## DATA
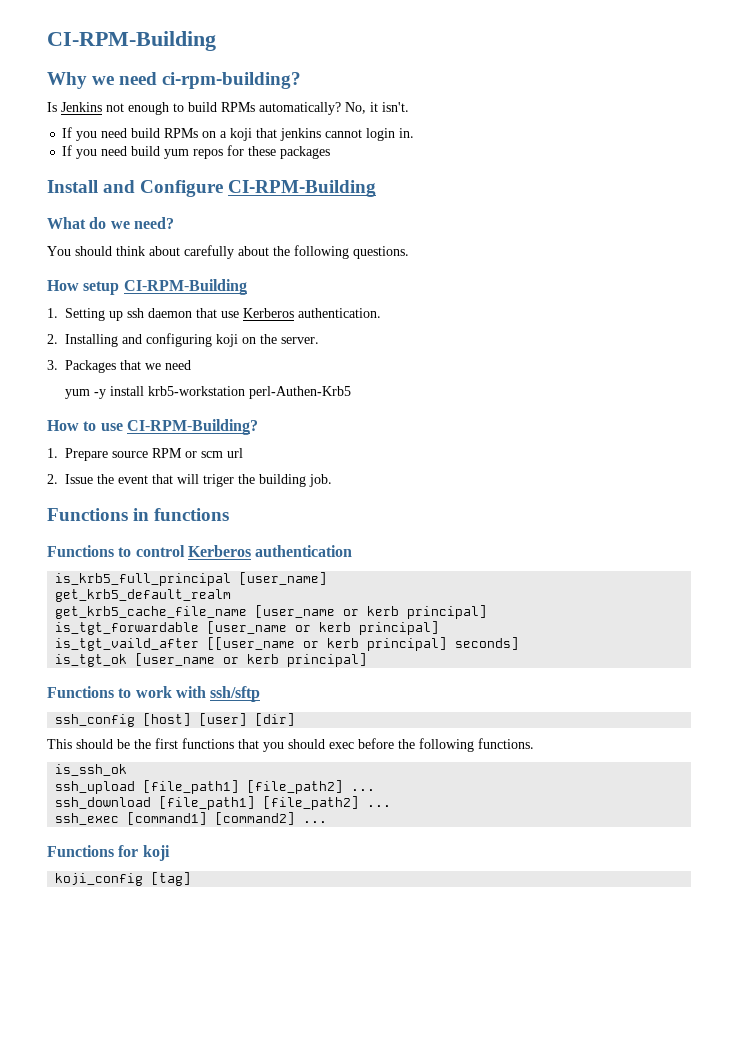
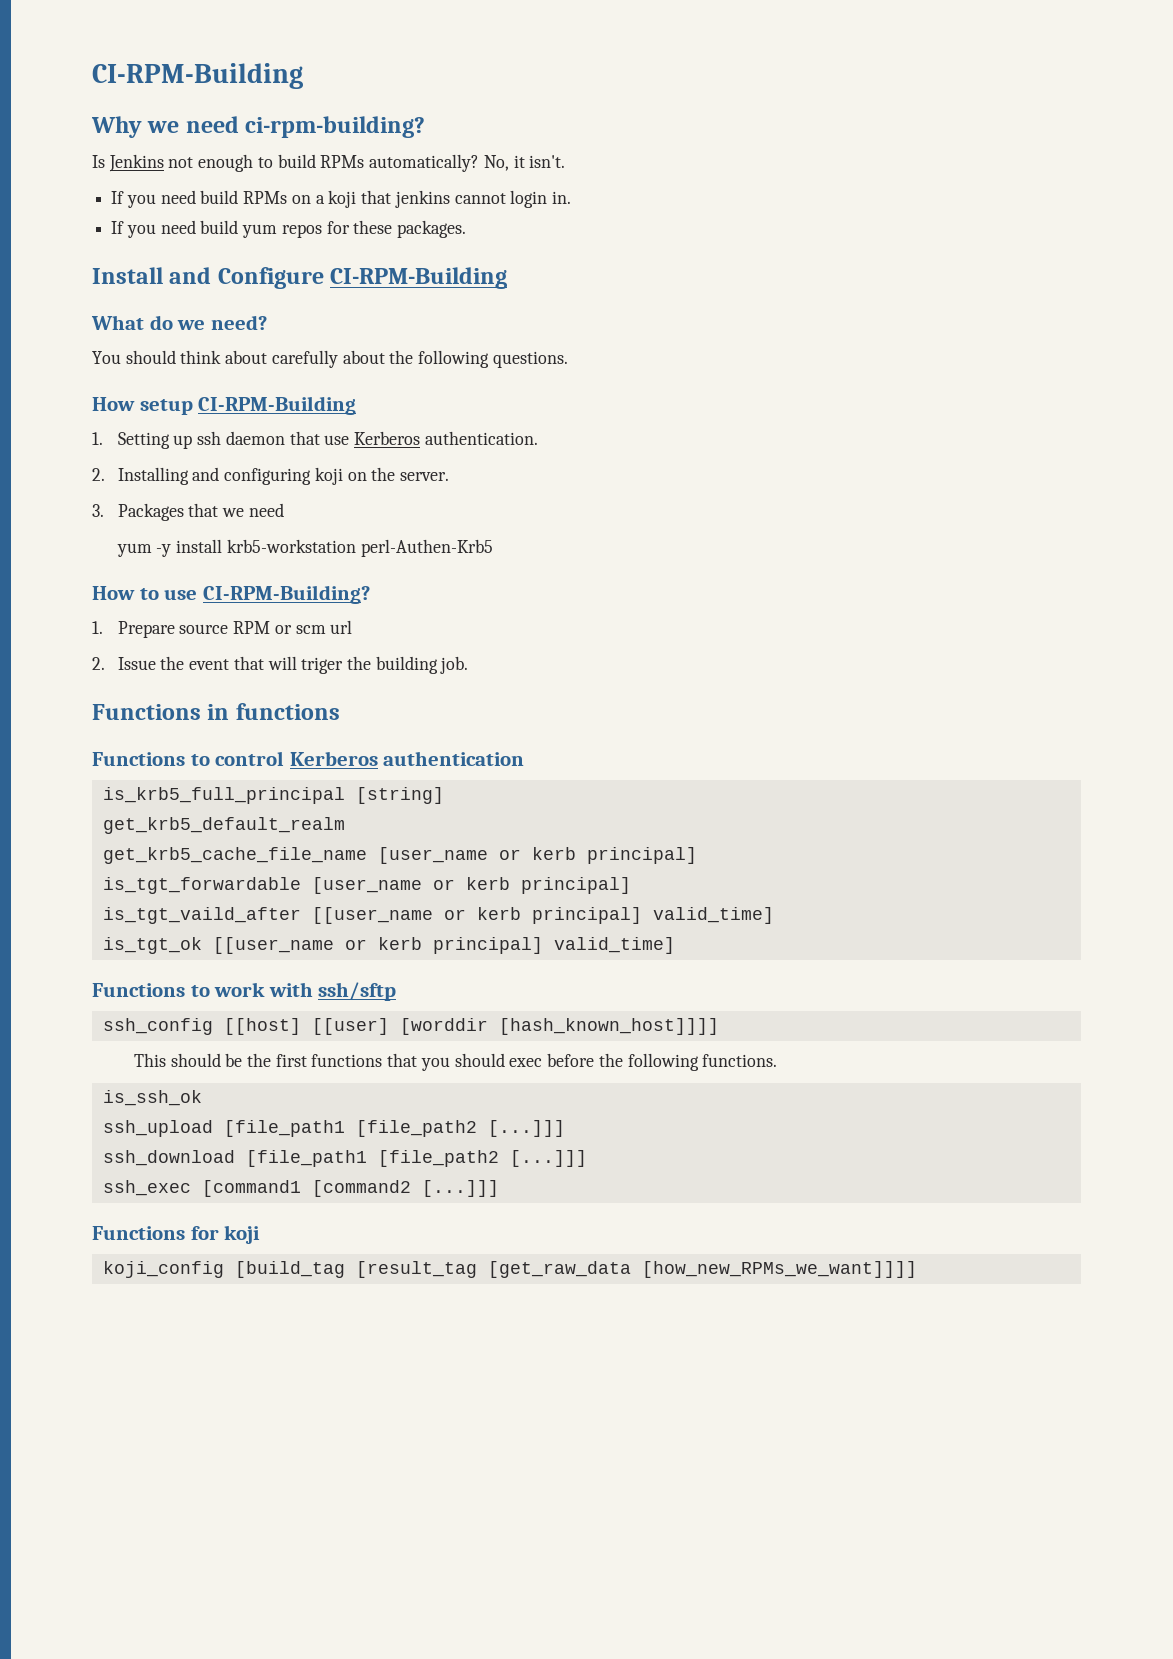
- If you need build yum repos for these packages
+ If you need build yum repos for these packages.
- is_krb5_full_principal [user_name]
+ is_krb5_full_principal [string]
- is_tgt_vaild_after [[user_name or kerb principal] seconds]
+ is_tgt_vaild_after [[user_name or kerb principal] valid_time]
- is_tgt_ok [user_name or kerb principal]
+ is_tgt_ok [[user_name or kerb principal] valid_time]
- ssh_config [host] [user] [dir]
+ ssh_config [[host] [[user] [worddir [hash_known_host]]]]
- ssh_upload [file_path1] [file_path2] ...
- ssh_download [file_path1] [file_path2] ...
- ssh_exec [command1] [command2] ...
+ ssh_upload [file_path1 [file_path2 [...]]]
+ ssh_download [file_path1 [file_path2 [...]]]
+ ssh_exec [command1 [command2 [...]]]
- koji_config [tag]
+ koji_config [build_tag [result_tag [get_raw_data [how_new_RPMs_we_want]]]]

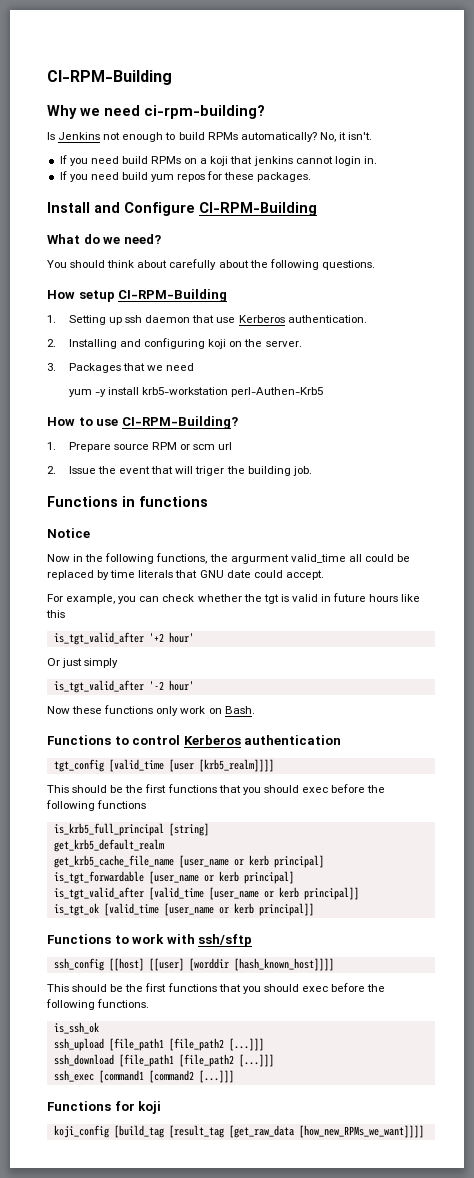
+ Notice
+ Now in the following functions, the argurment valid_time all could be replaced by time literals that GNU date could accept.
+ For example, you can check whether the tgt is valid in future hours like this
+ is_tgt_valid_after '+2 hour'
+ Or just simply
+ is_tgt_valid_after '-2 hour'
+ Now these functions only work on Bash.
+ tgt_config [valid_time [user [krb5_realm]]]]
+ This should be the first functions that you should exec before the following functions
- is_tgt_vaild_after [[user_name or kerb principal] valid_time]
- is_tgt_ok [[user_name or kerb principal] valid_time]
+ is_tgt_valid_after [valid_time [user_name or kerb principal]]
+ is_tgt_ok [valid_time [user_name or kerb principal]]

## TRY IT
Take the line containing "before the following functions" as the start and the last line of the data as the end, and reproduce that range exactly.

## WORKED SOLUTION
+ This should be the first functions that you should exec before the following functions
- is_tgt_vaild_after [[user_name or kerb principal] valid_time]
- is_tgt_ok [[user_name or kerb principal] valid_time]
+ is_tgt_valid_after [valid_time [user_name or kerb principal]]
+ is_tgt_ok [valid_time [user_name or kerb principal]]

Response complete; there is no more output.